### Problem details
From the first line to the last, repeat the data exactly but leave out the pictures.

[Record extracts Boundary: Start]

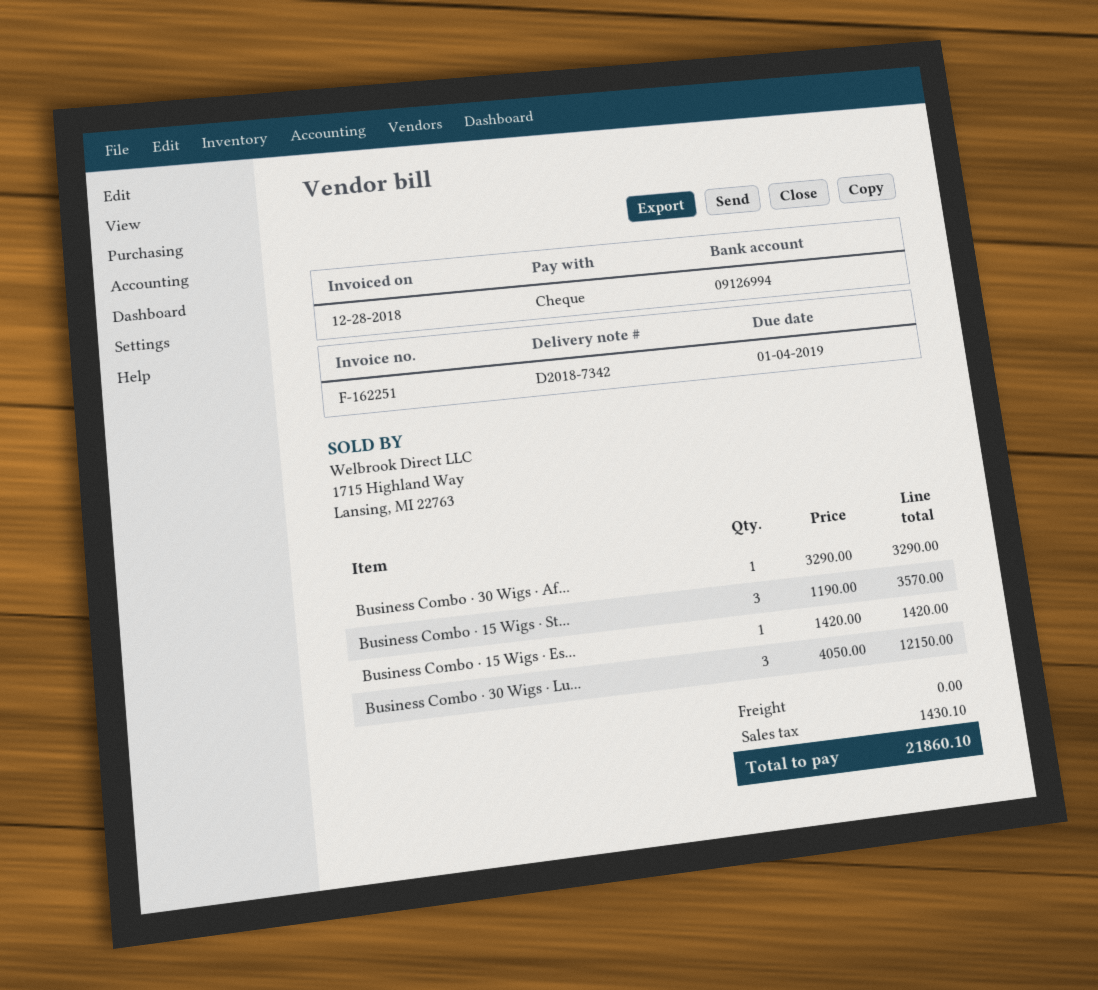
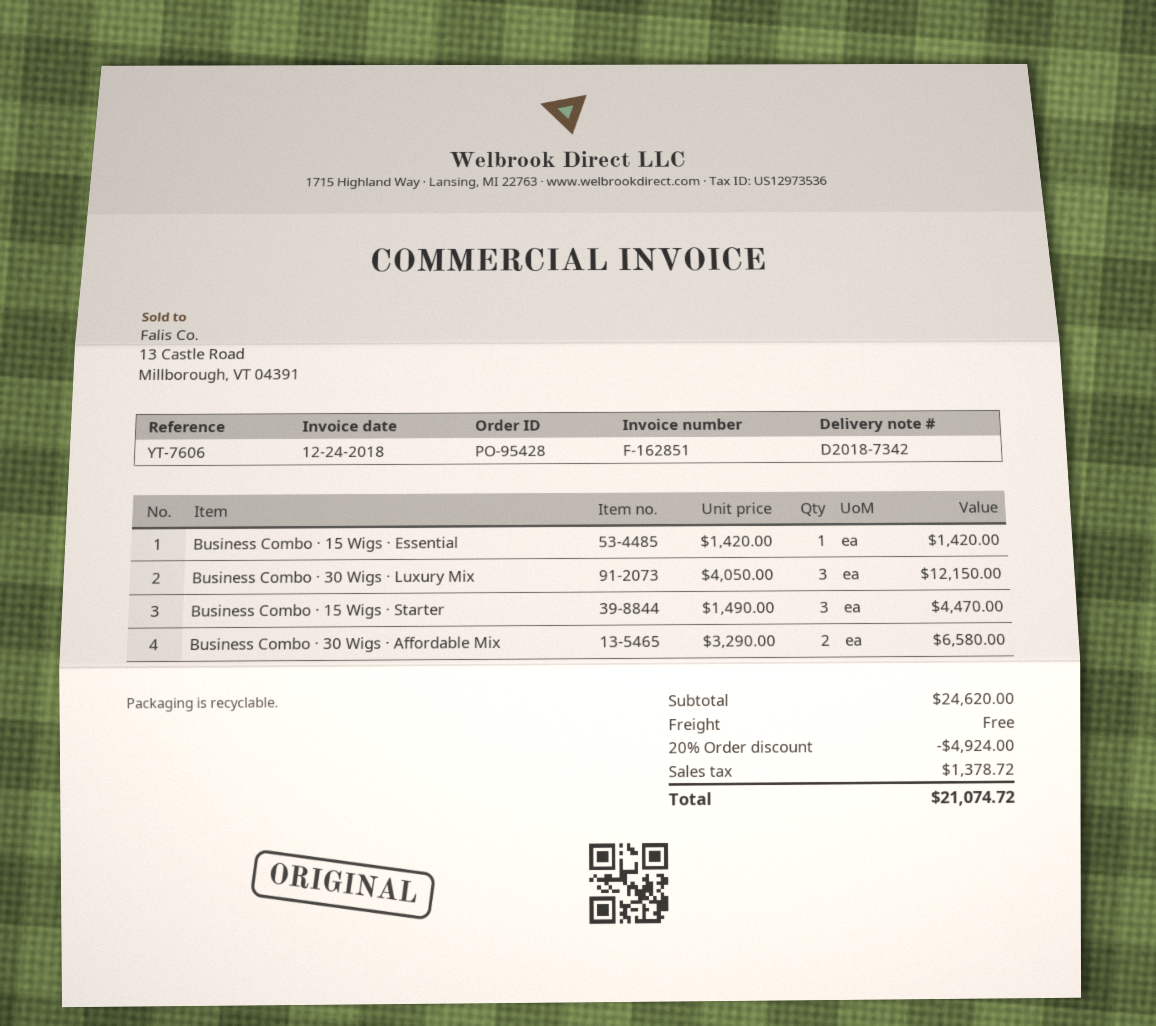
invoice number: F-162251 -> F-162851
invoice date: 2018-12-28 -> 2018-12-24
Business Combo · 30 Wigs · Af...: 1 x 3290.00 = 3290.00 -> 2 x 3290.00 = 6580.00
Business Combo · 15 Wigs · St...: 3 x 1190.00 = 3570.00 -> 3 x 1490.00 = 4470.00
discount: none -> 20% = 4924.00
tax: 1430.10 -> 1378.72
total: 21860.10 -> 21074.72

[Record extracts Boundary: End]

### Written answer
invoice number: F-162251 -> F-162851
invoice date: 2018-12-28 -> 2018-12-24
Business Combo · 30 Wigs · Af...: 1 x 3290.00 = 3290.00 -> 2 x 3290.00 = 6580.00
Business Combo · 15 Wigs · St...: 3 x 1190.00 = 3570.00 -> 3 x 1490.00 = 4470.00
discount: none -> 20% = 4924.00
tax: 1430.10 -> 1378.72
total: 21860.10 -> 21074.72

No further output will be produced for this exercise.